Friday, December 30, 2005
It's been an exhausting year.
In the past twelve months I've been to three conferences and met some smart, funny, kind and talented people. But enough about bartenders. Let's meet some writers.
Here are a few:
JD (Dusty) Rhoades - Dusty and I had our novels released in the same month and he's already sold two more in his redneck noir series while I'm still trying to finish my second. Copious envy aside, Dusty is a terrific writer and an even better bar companion, as people at Bouchercon discovered.
Duane Swierczynski - Writer of The Wheelman, a novel that's getting the kind of raves you can't buy. He, Dusty and I are all published by St. Martins Minotaur, and I'm grateful that someone has a harder name to spell than mine.
David Montgomery - He's young, too young to know as much as he does about crime fiction. I think he's an 80-year-old safecracker who stays youthful by practicing the dark arts. Besides being a critic, that is.
Bryon Quertermous - Another impossibly young person and brave enough to admit to a group of crime writers that he liked You've Got Mail more than Chinatown. That takes guts, and I salute him for that. Now get back to work.
Ray Banks - I met Ray in Chicago and we spent a great deal of time talking about offing pets. Ray also wrote a story that I thought was one of the best things I'd read in 2005 and that was Philly's Last Dance. Damn, that was a great piece. But we both lost the Derringer to Sandy Balzo.
Sandy Balzo - Sandy's book is Uncommon Grounds, nominated this year for Edgar's Best First Novel. Sandy's not only talented, but beautiful, and she's won so many awards in such a short time that I believe she's also in league with Satan. Sandy, can you give me his number?
Michele Martinez - Michele is the most self-effacing graduate of Harvard and Stanford Law that I've ever met. She's also a former federal prosecutor in Brooklyn, which means she could kick your ass in court without breaking a sweat. Her first book, Most Wanted, has earned well-deserved praise and I understand her second book in the series is another hit. Well done.

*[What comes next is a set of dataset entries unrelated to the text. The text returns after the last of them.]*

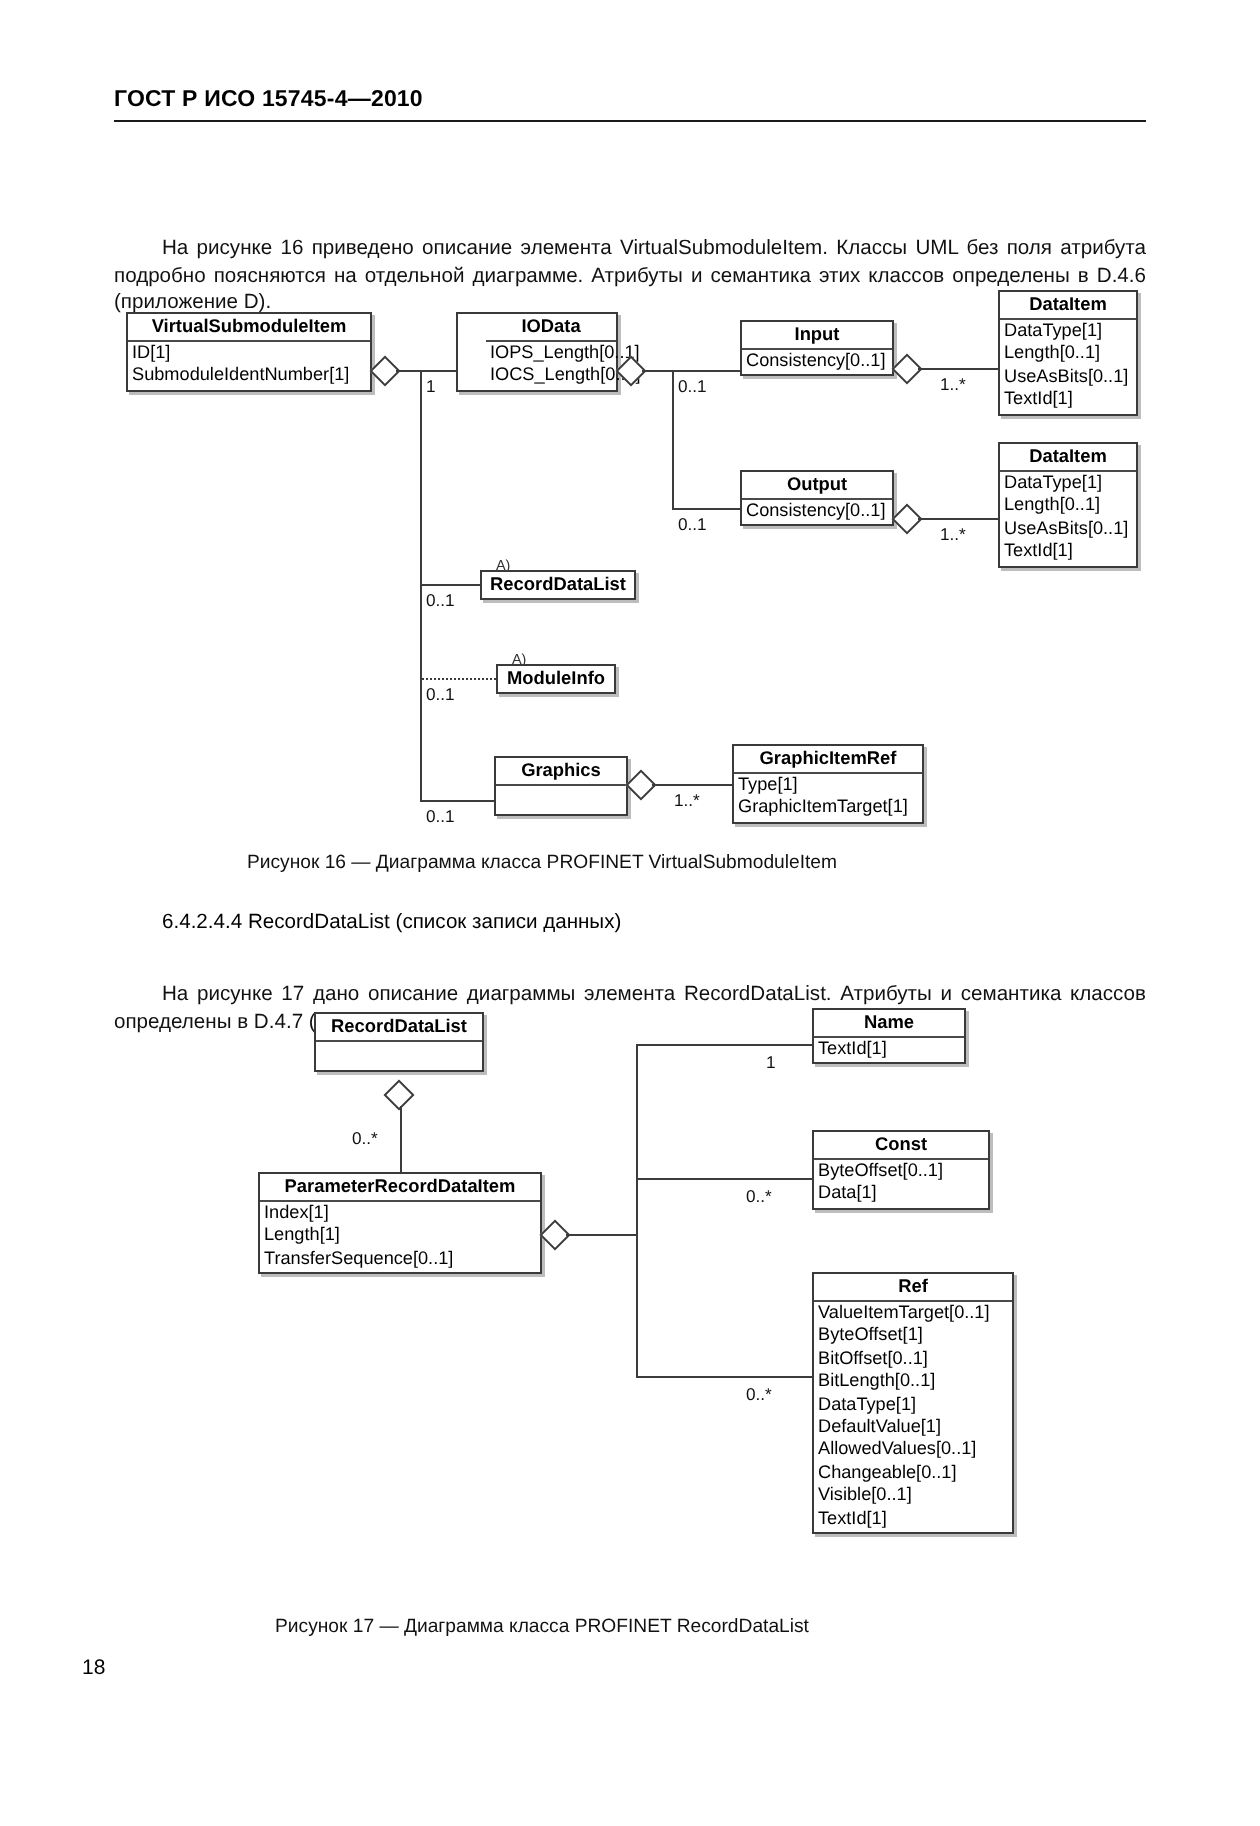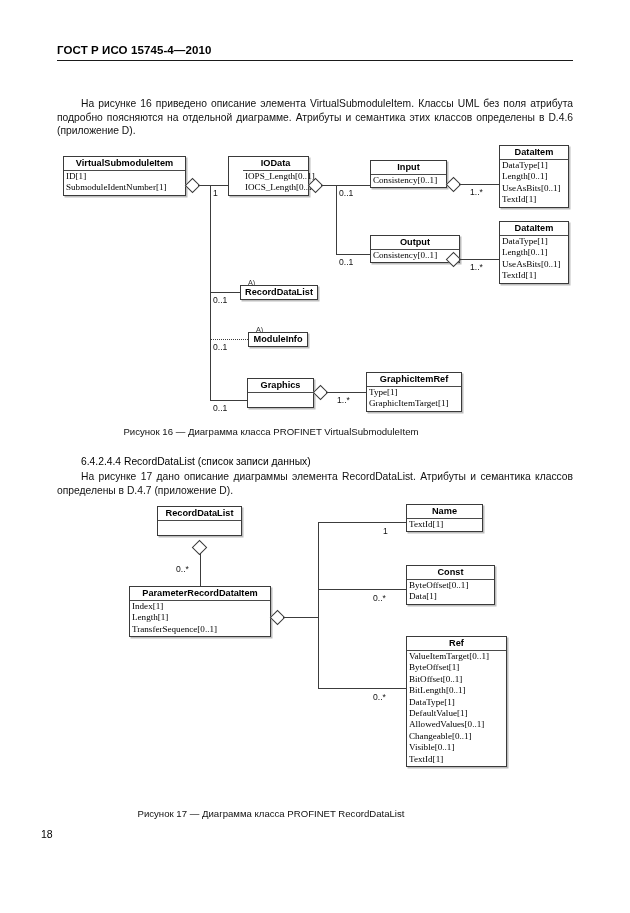--- a/index.html
+++ b/index.html
@@ -21,20 +21,21 @@
   .header-rule{
     position:absolute;left:57px;top:60px;width:516px;height:1px;background:#1a1a1a;
   }
 
   
   .para{
     position:absolute;
     font-size:10.3px;line-height:13.6px;
     text-align:justify;
     color:#111;
+    margin-top:21px;
   }
   .para .ind{display:inline-block;width:24px;}
 
   .clause{position:absolute;font-size:10.3px;}
   .clause .ind{display:inline-block;width:24px;}
 
   
   .fig-caption{
     position:absolute;width:542px;text-align:center;
     font-size:9.6px;color:#111;
@@ -57,21 +58,21 @@
     font-size:9.2px;font-weight:bold;text-align:center;
     padding:1px 3px 1px 3px;
     border-bottom:1px solid #4a4a4a;
     line-height:11px;
     white-space:nowrap;
   }
   .cls .attrs{
     font-size:9.1px;line-height:11.4px;
     padding:0px 2px 1px 2px;
   }
-  .cls .attrs div{white-space:nowrap;font-family:Liberation Serif, serif;}
+  .cls .attrs div{white-space:nowrap;}
   .cls .attrs.empty{height:13px;}
 
   
   .ln{position:absolute;background:#3c3c3c;}
   .ln.h{height:1px;}
   .ln.v{width:1px;}
   .dln{position:absolute;height:0;border-top:1px dotted #3c3c3c;}
 
   
   .dia{
@@ -138,21 +139,21 @@
     <div class="cls" style="left:370px;top:160px;width:77px;">
       <div class="title">Input</div>
       <div class="attrs">
         <div>Consistency[0..1]</div>
       </div>
     </div>
     <div class="dia" style="left:448px;top:179px;"></div>
     <div class="ln h" style="left:459px;top:184px;width:40px;"></div>
     <div class="mult" style="left:470px;top:187px;">1..*</div>
 
-    <div class="cls" style="left:370px;top:235px;width:90px;">
+    <div class="cls" style="left:370px;top:235px;width:77px;">
       <div class="title">Output</div>
       <div class="attrs">
         <div>Consistency[0..1]</div>
       </div>
     </div>
     <div class="dia" style="left:448px;top:254px;"></div>
     <div class="ln h" style="left:459px;top:259px;width:40px;"></div>
     <div class="mult" style="left:470px;top:262px;">1..*</div>
 
     <div class="cls" style="left:499px;top:145px;width:70px;">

Con Lehane - I met Con in Chicago and bent his ear over some of the worst Chinese food I've ever eaten. I'm sure he was wondering just who in the hell I was and why we'd picked that God-awful restaurant. But he's a gentlemen who knows more about writing than I'll ever know.
Jeff Shelby - Another first timer, his novel Killer Swell puts murder in that glossy brochure of a city, San Diego. We spent too little time at Cape Fear because he had a plane to catch, but I'm looking forward to next year and his next book featuring his surfer PI, Noah Braddock.
Steve Miller - He interviewed me for Mystery News and then spent an hour (I'm sure it seemed longer) at Bouchercon listening (or pretending to listen) while Jim Winter and I trashed Cincinnati. Steve is another man who enthusiastically gives his support and encouragement.
Olen Steinhauer - Olen is a thoughtful, funny, and generous person I know only through pixels. But that will soon change. No, I'm not emigrating to Budapest, as good as that sounds. But I am going to pick up Bridge of Sighs. Then I'll know him in print.
John Rickards - We met in Chicago but didn't have much time to talk. I do love his blog, he's on my reading list, and in Chicago he gave me his cold. How could a relationship be more intimate?
Sarah Weinman - Although I haven't met Sarah, Confessions of an Idiosyncratic Mind is one of my daily reads. She's another one who knows more about writers, publishers, editors, critics, books and the business than any sane human should. Truly, a woman with a gift. We're all waiting for her novel. Sarah?
Without question, my year was made far more interesting by these people. And if I missed your name, it has more to do with nap time than neglect. Any minute, the orderly will be around to wheel me into the sun room.
Happy New Year to all and may 2006 bring us all the success we can handle.